Pushing on, I soon came to the ourskirts of Xian, and was welcomed with a massive cycle lane leading into the center of the city. This is one thing I really do love about China. The smooth, massive cycle lanes. 20km from the outskirts of town into the center of Xian. Wonderful.
They are well used also. People transporting all manner of goods by bike.
I was cruising at just over 20km/h, so nearer to the center of the city, I had to skate on the main road, due to there being too many cyclists to dodge. As always however, I was given masses of room, with the only danger being cars slowing down and holding up traffic, just to get a better look!
A question I get asked frequently about my skateboard and trailer setup when I am seen moving fast is “Is it electric motor powered?” I can understand the question, as there are many electric bicycles in China. The person posing the question will poke around, looking at my skateboard, picking it up, turning it over, trying to find the source of the speed.
However, as smooth as it may look when I’m riding it, the only motor powering this setup is noodle-powered!
Today’s distance / ???????: 70 miles / 113km
Average speed / ????: 8.7mph / 14km/h
Time on skateboard / ????: 7h 50m
Total skateboarding distance to date / ????????????: 6172mi plus 386mi (?) / 9932km plus 622km (?)
Ascent / ??: 590m
Descent / ??: 850m
End-of-day GPS coordinates: N34°48′53.4″, E108°05′30.4″
It’s days like this that make it all worth while. More than 100km on a recently paved, brand new six lane expressway that is still not open to public traffic. It was a wonderful break from the traffic, noise, and haste of China National Highway 312.

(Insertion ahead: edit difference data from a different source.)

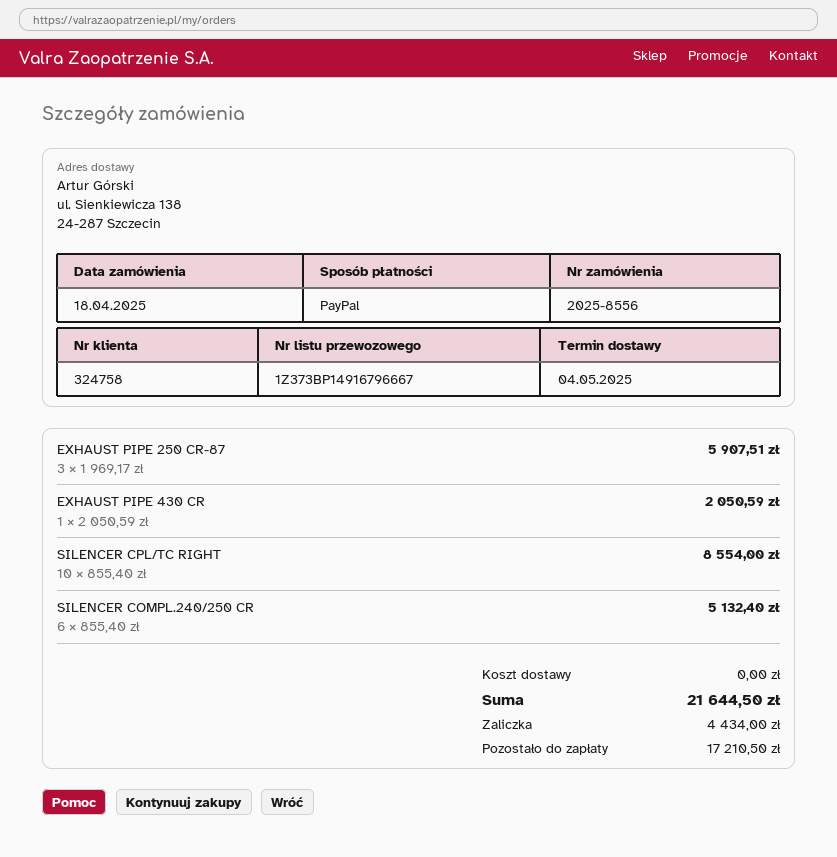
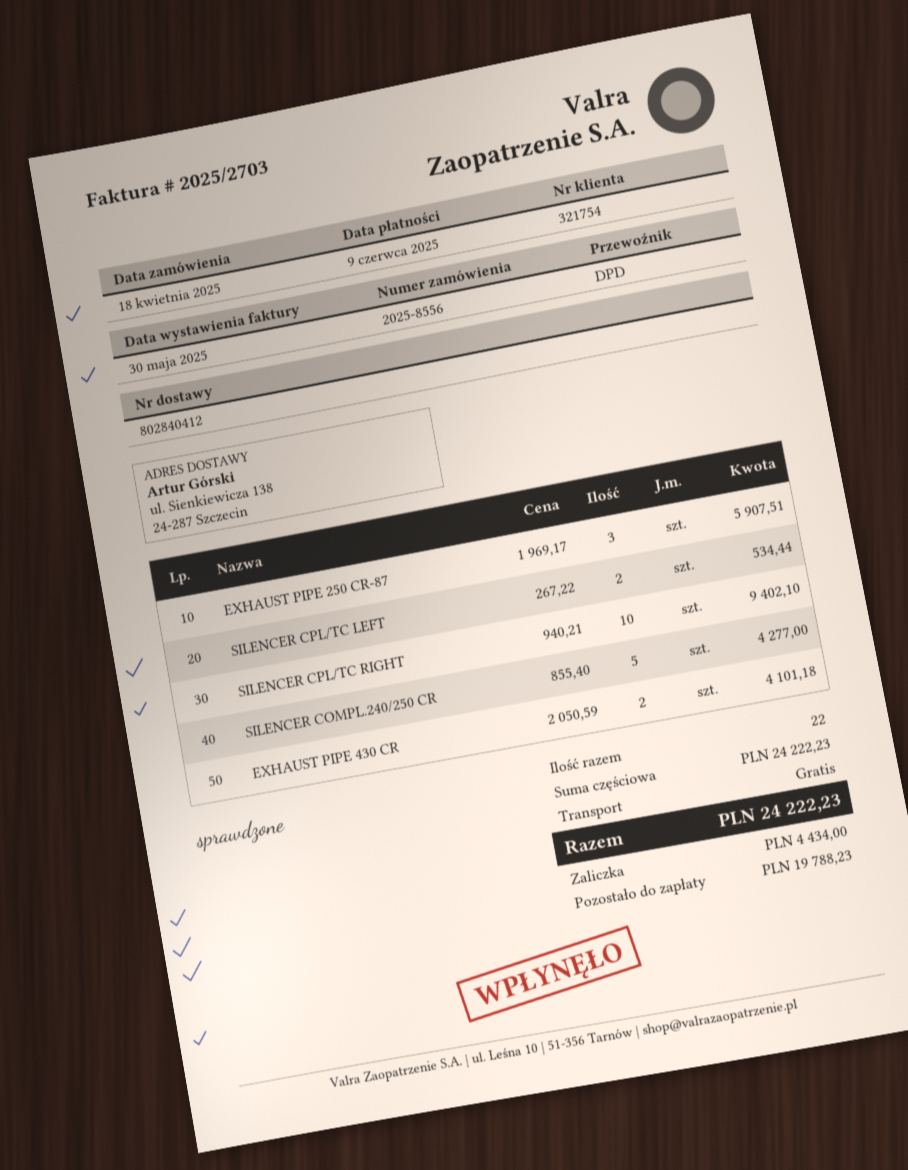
customer number: 324758 -> 321754
EXHAUST PIPE 430 CR: 1 x 2050.59 = 2050.59 -> 2 x 2050.59 = 4101.18
SILENCER CPL/TC RIGHT: 10 x 855.40 = 8554.00 -> 10 x 940.21 = 9402.10
SILENCER COMPL.240/250 CR: 6 x 855.40 = 5132.40 -> 5 x 855.40 = 4277.00
SILENCER CPL/TC LEFT: none -> 2 x 267.22 = 534.44
total: 21644.50 -> 24222.23
balance: 17210.50 -> 19788.23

Today, this was my cycle lane. All to myself. OK, and a few road workers.
The road is the trans-China super expressway, the G70. I have been more or less skating in parallel to this expressway ever since I began the journey across China three months ago. At times it disappears; a mere imaginary line on a civil engineer’s plan, to be constructed in the future. At times it is in full use by hoards of fast moving vehicles, all transporting China’s future to the masses. Today, the G70 was quickly moving towards completion between Changwu in Gansu Province, and Yongshou in Shaanxi Province.
On a surface like this, void of distractions, all I have to do is skate. No cars to think about, no surface imperfections to keep an eye out for. Push, and that’s all. Everything else can blur into oblivion.

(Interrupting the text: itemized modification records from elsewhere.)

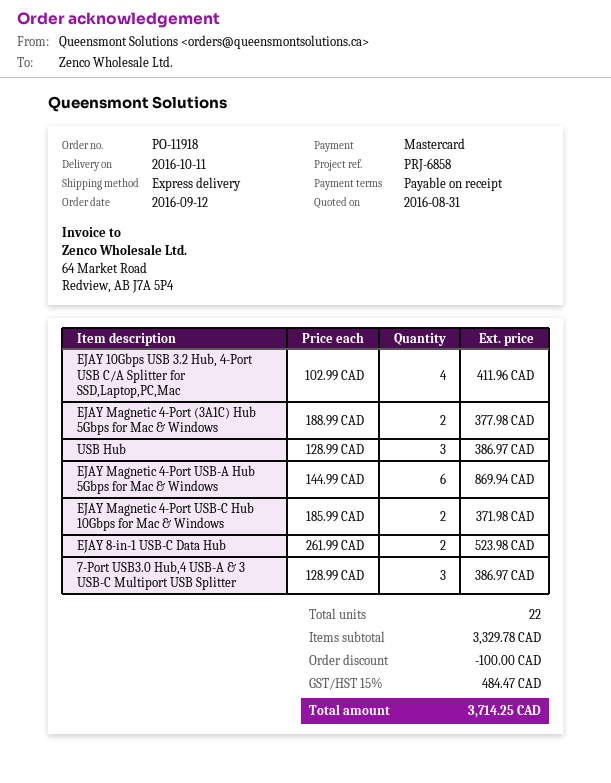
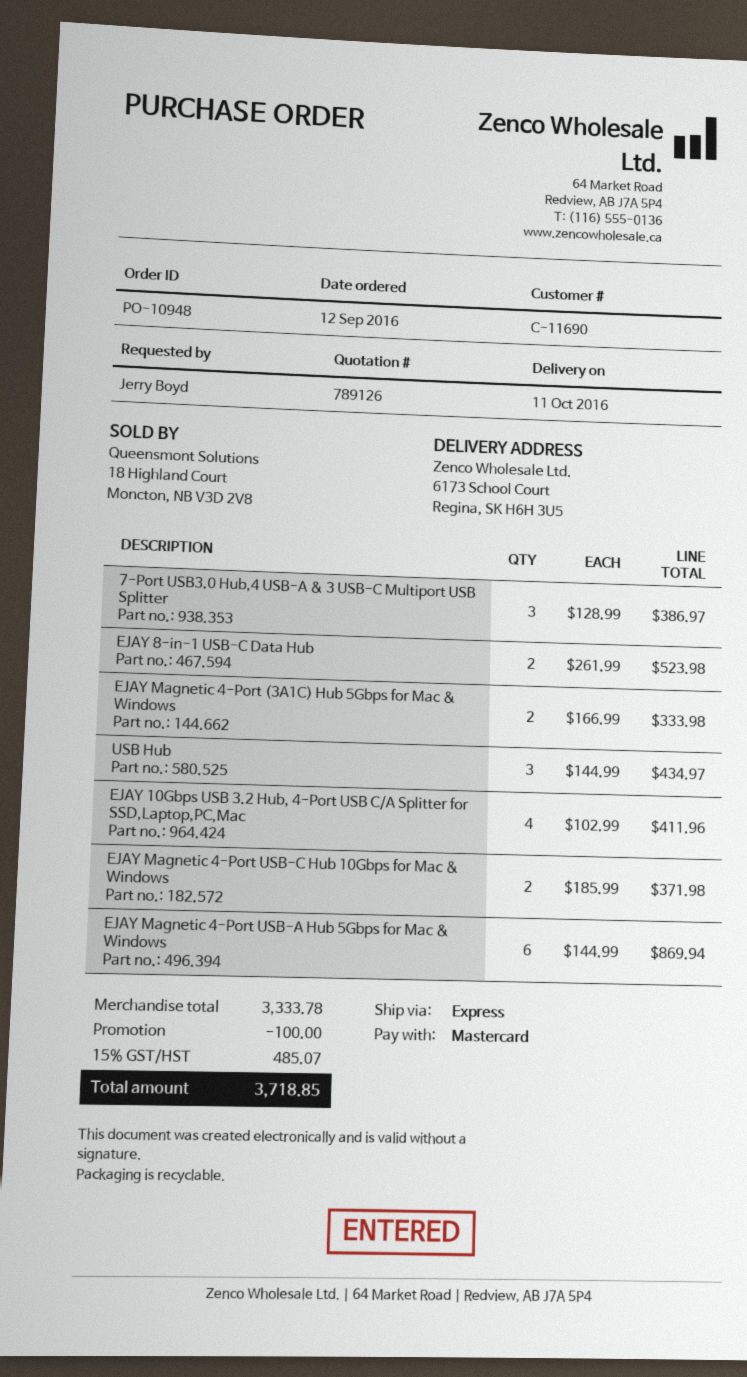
order number: PO-11918 -> PO-10948
EJAY Magnetic 4-Port (3A1C) Hub 5Gbps for Mac & Windows: 2 x 188.99 = 377.98 -> 2 x 166.99 = 333.98
USB Hub: 3 x 128.99 = 386.97 -> 3 x 144.99 = 434.97
subtotal: 3329.78 -> 3333.78
tax: 15% = 484.47 -> 15% = 485.07
total: 3714.25 -> 3718.85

The ocassional other sneaky locals were also making use of the quiet expressway, surprised at the foreigner who had also found a way onto the ribbon of blacktop.

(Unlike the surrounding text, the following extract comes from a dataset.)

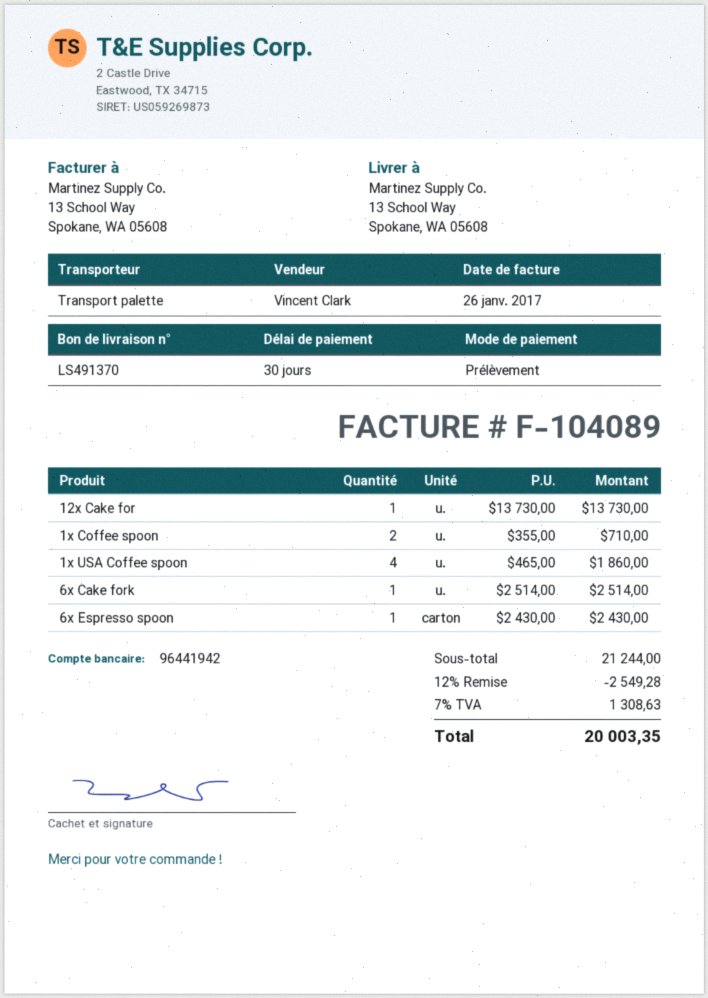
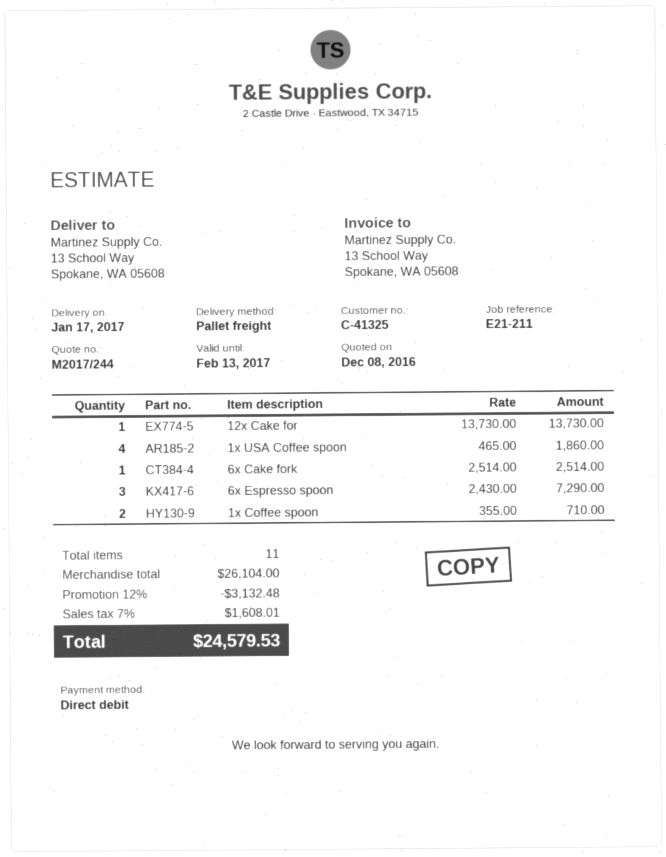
6x Espresso spoon: 1 x 2430.00 = 2430.00 -> 3 x 2430.00 = 7290.00
subtotal: 21244.00 -> 26104.00
discount: 12% = 2549.28 -> 12% = 3132.48
tax: 7% = 1308.63 -> 7% = 1608.01
total: 20003.35 -> 24579.53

Tunnels and toll gates were the most active in terms of construction work. Internal walls were being tiled, lights were being wired.
At one point, the expressway cut through an area of old cave ‘houses’. Some of these caves in the area are still used as storage spaces for the locals.
In other places, the expressway spanned massive valleys, giving commanding views of the surrounding landscape. A real pity about the pollution however.
I had made the comment to a taxi driver in Xian a week earlier when I was there that I liked China a lot, but the air pollution was a little bad. “What air pollution?” she asked. “It’s just low cloud. It will rain soon, you wait and see. Pollution. Hah.”
Yeah. Low cloud. Whatever.
So I guess that’s a future low-cloud-making factory…
I only left the expressway two times today. Once to eat lunch, and once to find a place to sleep. Lunch of course was beef noodle soup. This stuff burns so good.
From mid afternoon, a strong wind started to blow from my back. It pushed me on with great ferocity, but as I had expected soon brought the rain that was following close behind. For a solid three hours I skated in heavy rain, still on the new expressway. I was happy to be off the G312 with its heavy traffic, uneven road surfaces, and road grime.
Towards the end of the day today the expressway climbed to 1,200m to a tunnel where at last I descended fast to Yongshou.